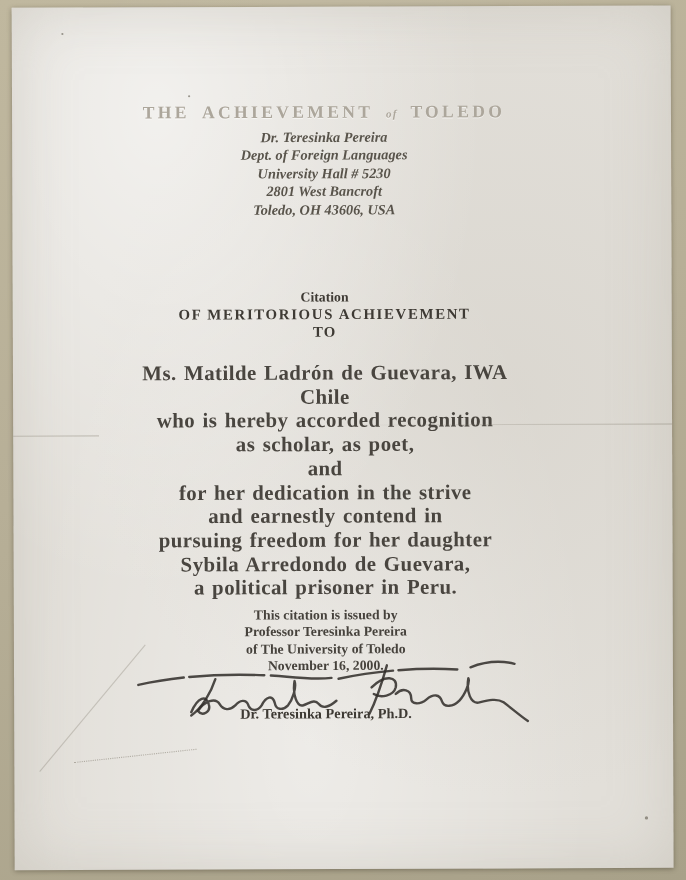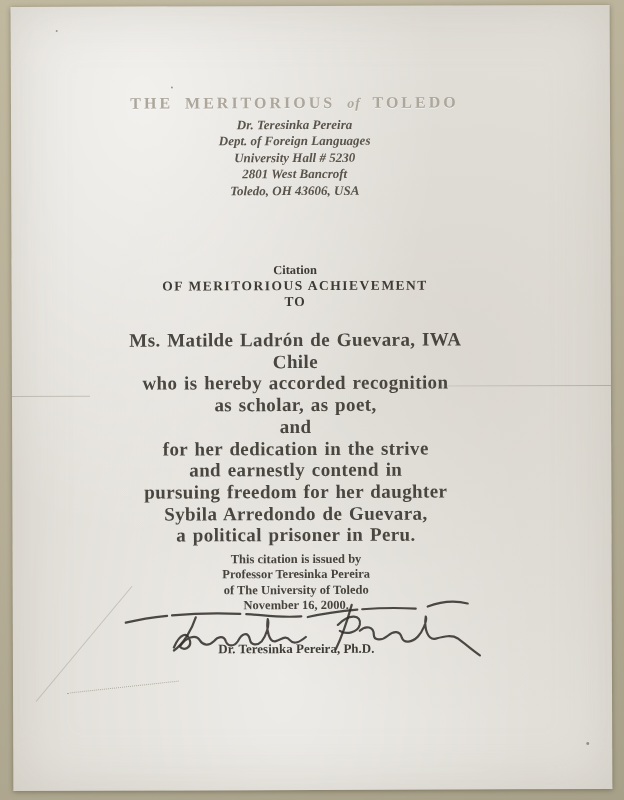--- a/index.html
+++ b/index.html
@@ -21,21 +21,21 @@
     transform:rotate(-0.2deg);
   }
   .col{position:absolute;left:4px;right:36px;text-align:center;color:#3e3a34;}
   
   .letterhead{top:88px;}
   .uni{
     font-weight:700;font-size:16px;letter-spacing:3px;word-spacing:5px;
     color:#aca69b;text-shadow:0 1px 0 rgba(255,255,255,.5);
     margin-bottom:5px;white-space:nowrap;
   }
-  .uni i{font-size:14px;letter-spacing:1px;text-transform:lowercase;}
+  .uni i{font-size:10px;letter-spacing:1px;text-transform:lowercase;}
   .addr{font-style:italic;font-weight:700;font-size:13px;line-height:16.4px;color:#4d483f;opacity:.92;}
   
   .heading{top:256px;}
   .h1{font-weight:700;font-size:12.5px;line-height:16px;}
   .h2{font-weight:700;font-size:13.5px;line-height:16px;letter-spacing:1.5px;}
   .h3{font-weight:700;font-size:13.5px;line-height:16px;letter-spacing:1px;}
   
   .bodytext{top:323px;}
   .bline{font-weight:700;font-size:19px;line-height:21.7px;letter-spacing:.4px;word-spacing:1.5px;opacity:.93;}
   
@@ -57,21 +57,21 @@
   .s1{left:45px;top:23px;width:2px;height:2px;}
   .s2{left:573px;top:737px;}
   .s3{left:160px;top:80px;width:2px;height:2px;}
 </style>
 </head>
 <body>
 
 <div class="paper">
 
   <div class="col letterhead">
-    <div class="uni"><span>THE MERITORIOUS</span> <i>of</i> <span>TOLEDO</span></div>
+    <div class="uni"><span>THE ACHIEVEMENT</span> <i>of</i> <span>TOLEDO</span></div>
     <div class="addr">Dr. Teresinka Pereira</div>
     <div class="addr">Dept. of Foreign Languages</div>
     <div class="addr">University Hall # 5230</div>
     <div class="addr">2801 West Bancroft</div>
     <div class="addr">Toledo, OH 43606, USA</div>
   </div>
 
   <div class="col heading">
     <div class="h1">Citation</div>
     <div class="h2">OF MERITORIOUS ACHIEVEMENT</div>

--------

→ **REQUIRED ACTION**:
Every line of the material above that has the string "heading" needs pulling out.

→ **RESULT**:
   .heading{top:256px;}
   <div class="col heading">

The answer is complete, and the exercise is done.